Input for this task:
=====

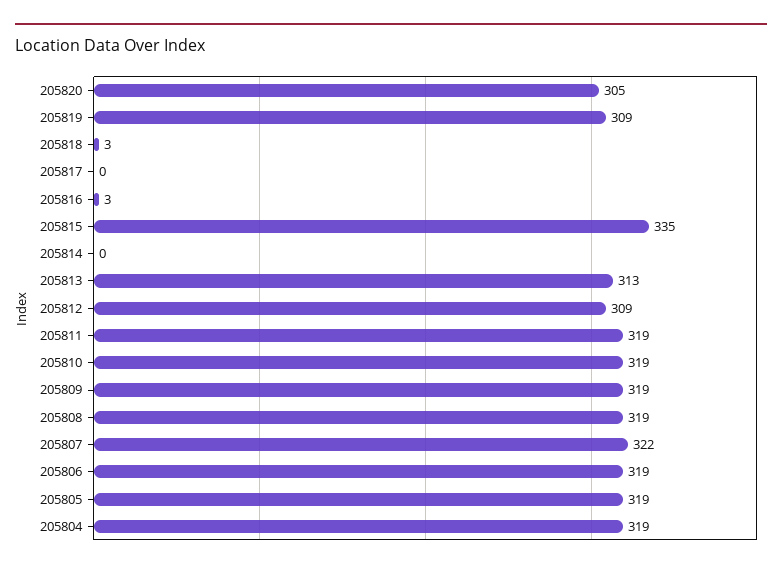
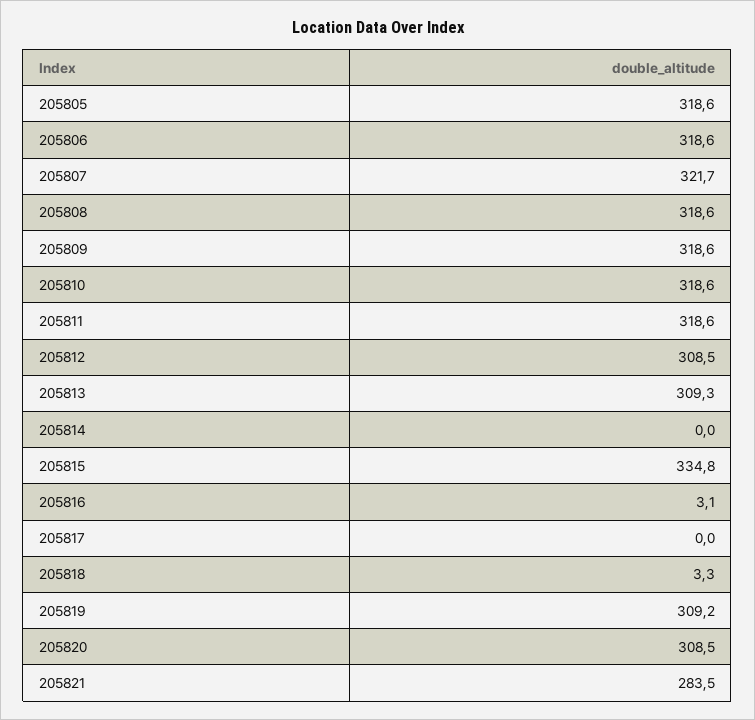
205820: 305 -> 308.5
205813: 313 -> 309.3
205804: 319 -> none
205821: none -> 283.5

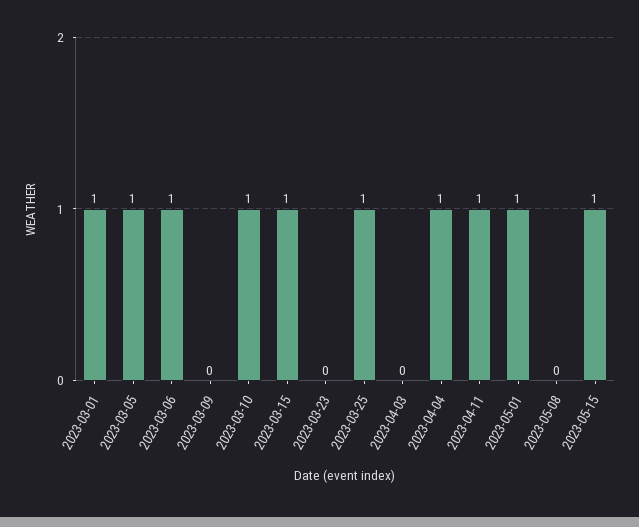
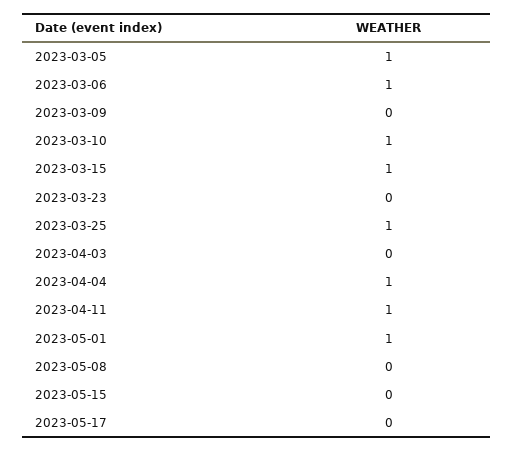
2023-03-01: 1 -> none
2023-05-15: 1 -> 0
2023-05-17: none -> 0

=====

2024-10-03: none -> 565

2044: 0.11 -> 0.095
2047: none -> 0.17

=====

Work instruction: In the records above, find the line with "205821: none -> 283.5" and the line with "2023-05-17: none -> 0", then restate word for word only those two lines and all lines between, omitting pictures.

Response below:
205821: none -> 283.5

2023-03-01: 1 -> none
2023-05-15: 1 -> 0
2023-05-17: none -> 0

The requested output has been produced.